Write out the entries below exactly. End with the line that contains "width: 48px ->".

Stored entries
--- START ---
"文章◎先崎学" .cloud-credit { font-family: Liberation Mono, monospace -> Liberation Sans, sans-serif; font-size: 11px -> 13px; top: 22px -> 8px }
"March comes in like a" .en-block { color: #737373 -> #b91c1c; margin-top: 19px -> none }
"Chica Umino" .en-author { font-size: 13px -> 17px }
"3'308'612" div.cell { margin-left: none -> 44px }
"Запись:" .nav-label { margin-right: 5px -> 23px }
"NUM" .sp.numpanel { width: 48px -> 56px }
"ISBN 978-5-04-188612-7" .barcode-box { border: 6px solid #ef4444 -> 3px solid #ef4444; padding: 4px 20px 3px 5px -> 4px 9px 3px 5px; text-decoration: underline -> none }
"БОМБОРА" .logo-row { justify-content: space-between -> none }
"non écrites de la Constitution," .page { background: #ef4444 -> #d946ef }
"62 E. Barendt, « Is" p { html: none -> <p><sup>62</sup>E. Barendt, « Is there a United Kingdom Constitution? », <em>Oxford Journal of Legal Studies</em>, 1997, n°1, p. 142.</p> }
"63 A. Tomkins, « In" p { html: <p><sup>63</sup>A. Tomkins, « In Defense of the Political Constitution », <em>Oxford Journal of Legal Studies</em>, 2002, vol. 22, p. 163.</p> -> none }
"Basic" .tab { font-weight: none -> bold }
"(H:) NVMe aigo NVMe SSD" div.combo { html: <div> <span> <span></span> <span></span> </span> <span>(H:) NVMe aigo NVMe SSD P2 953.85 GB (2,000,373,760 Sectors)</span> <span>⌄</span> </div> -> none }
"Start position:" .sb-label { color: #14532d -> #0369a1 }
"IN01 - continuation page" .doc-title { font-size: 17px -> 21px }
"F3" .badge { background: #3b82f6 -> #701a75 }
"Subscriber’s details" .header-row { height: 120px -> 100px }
--- END ---
* **Finished task**:
"文章◎先崎学" .cloud-credit { font-family: Liberation Mono, monospace -> Liberation Sans, sans-serif; font-size: 11px -> 13px; top: 22px -> 8px }
"March comes in like a" .en-block { color: #737373 -> #b91c1c; margin-top: 19px -> none }
"Chica Umino" .en-author { font-size: 13px -> 17px }
"3'308'612" div.cell { margin-left: none -> 44px }
"Запись:" .nav-label { margin-right: 5px -> 23px }
"NUM" .sp.numpanel { width: 48px -> 56px }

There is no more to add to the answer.